It is blatantly apparent that the mobilization of white supremacists is (and has been) intensifying in the United States. This movement was birthed with the founding of the modern world and U.S. nation, took further root during the 1960s uprisings and rebellions, then reinforced in the "backlash" of Reaganonmics and pushback against "diversity" efforts. At the turn of the 21st century, this right-wing terrorist movement was reinforced through the infiltration of the police and military, and core institutions of US society. This has always occurred with parallel political, economic and social phenomena that further dispossess and violently impact communities of color, especially Black and Indigenous given their particular history within US nationhood.
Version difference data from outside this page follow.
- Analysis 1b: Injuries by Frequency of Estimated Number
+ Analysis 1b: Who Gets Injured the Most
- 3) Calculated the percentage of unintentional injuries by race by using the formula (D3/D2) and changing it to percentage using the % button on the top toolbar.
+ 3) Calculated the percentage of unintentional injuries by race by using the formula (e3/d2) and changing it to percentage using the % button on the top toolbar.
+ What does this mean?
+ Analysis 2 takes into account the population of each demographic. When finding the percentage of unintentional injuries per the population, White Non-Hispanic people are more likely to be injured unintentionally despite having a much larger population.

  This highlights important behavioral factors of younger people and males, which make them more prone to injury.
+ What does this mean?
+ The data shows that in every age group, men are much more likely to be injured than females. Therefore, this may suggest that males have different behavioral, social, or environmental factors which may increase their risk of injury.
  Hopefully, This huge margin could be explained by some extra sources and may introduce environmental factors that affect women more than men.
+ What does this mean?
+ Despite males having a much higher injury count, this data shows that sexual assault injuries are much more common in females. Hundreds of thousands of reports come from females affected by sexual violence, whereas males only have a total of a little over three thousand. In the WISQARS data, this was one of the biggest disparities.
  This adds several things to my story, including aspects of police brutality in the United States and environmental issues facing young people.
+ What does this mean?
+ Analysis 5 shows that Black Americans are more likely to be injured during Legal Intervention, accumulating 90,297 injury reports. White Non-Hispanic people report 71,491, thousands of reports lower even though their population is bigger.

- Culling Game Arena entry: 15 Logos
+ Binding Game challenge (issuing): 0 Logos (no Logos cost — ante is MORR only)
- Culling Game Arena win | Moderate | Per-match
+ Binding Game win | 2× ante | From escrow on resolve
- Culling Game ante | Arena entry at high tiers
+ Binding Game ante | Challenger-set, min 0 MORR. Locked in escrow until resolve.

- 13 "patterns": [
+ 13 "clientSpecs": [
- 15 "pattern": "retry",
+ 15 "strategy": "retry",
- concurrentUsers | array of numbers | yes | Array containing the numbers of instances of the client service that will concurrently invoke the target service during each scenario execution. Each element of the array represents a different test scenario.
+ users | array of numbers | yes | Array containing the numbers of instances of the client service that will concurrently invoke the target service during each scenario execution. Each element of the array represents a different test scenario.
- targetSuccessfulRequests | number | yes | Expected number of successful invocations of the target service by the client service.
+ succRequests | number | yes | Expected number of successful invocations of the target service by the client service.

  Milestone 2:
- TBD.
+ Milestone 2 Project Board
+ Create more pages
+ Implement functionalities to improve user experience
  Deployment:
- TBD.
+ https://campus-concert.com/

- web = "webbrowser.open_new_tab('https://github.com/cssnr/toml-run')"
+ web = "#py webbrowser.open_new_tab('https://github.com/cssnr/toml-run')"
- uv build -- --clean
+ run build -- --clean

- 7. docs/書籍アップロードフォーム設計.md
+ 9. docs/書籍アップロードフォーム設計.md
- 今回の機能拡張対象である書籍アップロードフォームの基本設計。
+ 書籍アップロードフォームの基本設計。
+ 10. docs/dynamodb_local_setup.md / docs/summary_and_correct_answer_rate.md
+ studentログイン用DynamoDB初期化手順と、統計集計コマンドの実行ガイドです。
Given this history and contemporary reality, in this discussion, we ask: What is whiteness? Is it as DuBois said, "a public and psychological wage" or "the ownership of the earth forever and ever"? As a socially prescribed identity, it is clearly more than a skin color. That identification can be accepted as a self identity or resisted in spite of other's perceptions and treatment. As we see in the rise of the many white supremacists organizations that have become ever more visible, some embrace and celebrate it as a badge of superiority. Others embrace it without any such claims. Regardless, those socially identified as white benefit from this association through racist and racialized interactions and policies, laws, institutions and practices. These are also embedded in cultural characteristics such as ways of acting, beliefs, values, etc.
In this discussion Melanie Bush (author of Everyday Forms of Whiteness: Understanding Race in a "Post-Racial" World) will explore the lived experience of whiteness and its relationship to the perpetuation of systemic white supremacy and racial capitalism. Whiteness will also be explored by Carl Davidson, who calls himself a race abolitionist--abolish the white race, the Black and all the other 'color' races along with it.